Social worker and marital therapist Michele Weiner-Davis describes this phenomenon as “Walk Away Wife” syndrome. I renamed it “Walk Away Partner Syndrome” because… heteronormativity is a big ew. Weiner-Davis claims that it is quite tragic when Walk Away Partner Syndrome happens because “The threat of divorce generates true soul-searching… [M]ost of these [people] sincerely undergo a personal transformation that shifts their priorities forever.”

To that, I said “YUCK.”

But then it happened to me… well… kind of.
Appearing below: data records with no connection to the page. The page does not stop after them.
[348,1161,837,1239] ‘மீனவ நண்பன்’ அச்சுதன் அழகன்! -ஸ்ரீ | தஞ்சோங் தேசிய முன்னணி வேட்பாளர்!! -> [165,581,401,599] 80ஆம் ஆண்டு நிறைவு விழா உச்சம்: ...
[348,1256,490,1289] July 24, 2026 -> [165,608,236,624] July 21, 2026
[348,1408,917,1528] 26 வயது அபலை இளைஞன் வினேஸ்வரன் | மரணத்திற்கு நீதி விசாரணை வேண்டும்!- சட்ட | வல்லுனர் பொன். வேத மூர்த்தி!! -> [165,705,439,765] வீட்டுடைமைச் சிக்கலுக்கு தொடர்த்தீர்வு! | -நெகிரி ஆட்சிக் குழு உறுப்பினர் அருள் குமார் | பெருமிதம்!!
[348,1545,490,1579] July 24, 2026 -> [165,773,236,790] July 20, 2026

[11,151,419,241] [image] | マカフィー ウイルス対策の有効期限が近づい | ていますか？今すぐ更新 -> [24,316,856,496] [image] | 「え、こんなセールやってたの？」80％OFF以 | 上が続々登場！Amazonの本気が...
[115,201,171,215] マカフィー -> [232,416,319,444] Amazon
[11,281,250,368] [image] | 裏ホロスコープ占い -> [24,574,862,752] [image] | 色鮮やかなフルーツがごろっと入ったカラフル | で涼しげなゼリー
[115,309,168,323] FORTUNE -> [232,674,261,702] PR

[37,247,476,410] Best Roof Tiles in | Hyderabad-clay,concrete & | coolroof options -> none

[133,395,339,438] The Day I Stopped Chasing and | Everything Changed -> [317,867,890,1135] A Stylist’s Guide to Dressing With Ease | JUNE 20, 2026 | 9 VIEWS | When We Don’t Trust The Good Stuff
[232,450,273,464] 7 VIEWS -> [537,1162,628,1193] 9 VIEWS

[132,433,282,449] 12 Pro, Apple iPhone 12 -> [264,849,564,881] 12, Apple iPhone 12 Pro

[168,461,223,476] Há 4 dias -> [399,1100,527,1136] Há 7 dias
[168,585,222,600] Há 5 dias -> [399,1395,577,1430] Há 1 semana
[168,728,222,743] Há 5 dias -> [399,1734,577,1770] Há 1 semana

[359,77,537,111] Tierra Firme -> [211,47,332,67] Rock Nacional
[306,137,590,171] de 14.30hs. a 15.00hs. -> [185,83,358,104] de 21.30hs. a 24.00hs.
Last year, I began dating a long-time friend of mine… we’ll call him… Michael. We were close in high school and the first part of college until he went on study abroad and didn’t come back to The States for a decade. We lost touch, but still checked in with each other periodically. He had gotten married and moved to Los Angeles; I was living in Wyoming. We reconnected after I blogged about my dad’s terminal cancer diagnosis. His dad, too, was diagnosed with terminal cancer, and we commiserated with each other about how shitty it was to watch our fathers quickly fade.

Michael’s marriage had ended after only a couple years, and after my dad’s passing, my relationship ended too. Commiserating sparked a romantic relationship, and we began seeing each other long distance. I traveled to LA from Wyoming, he traveled to Wyoming from LA, and we spent the holidays in Florida where both of our families live.

Photo by Ross Parmly on Unsplash

But like all relationships, we had issues.

Primarily that for the first half or more of our relationship, he talked compulsively…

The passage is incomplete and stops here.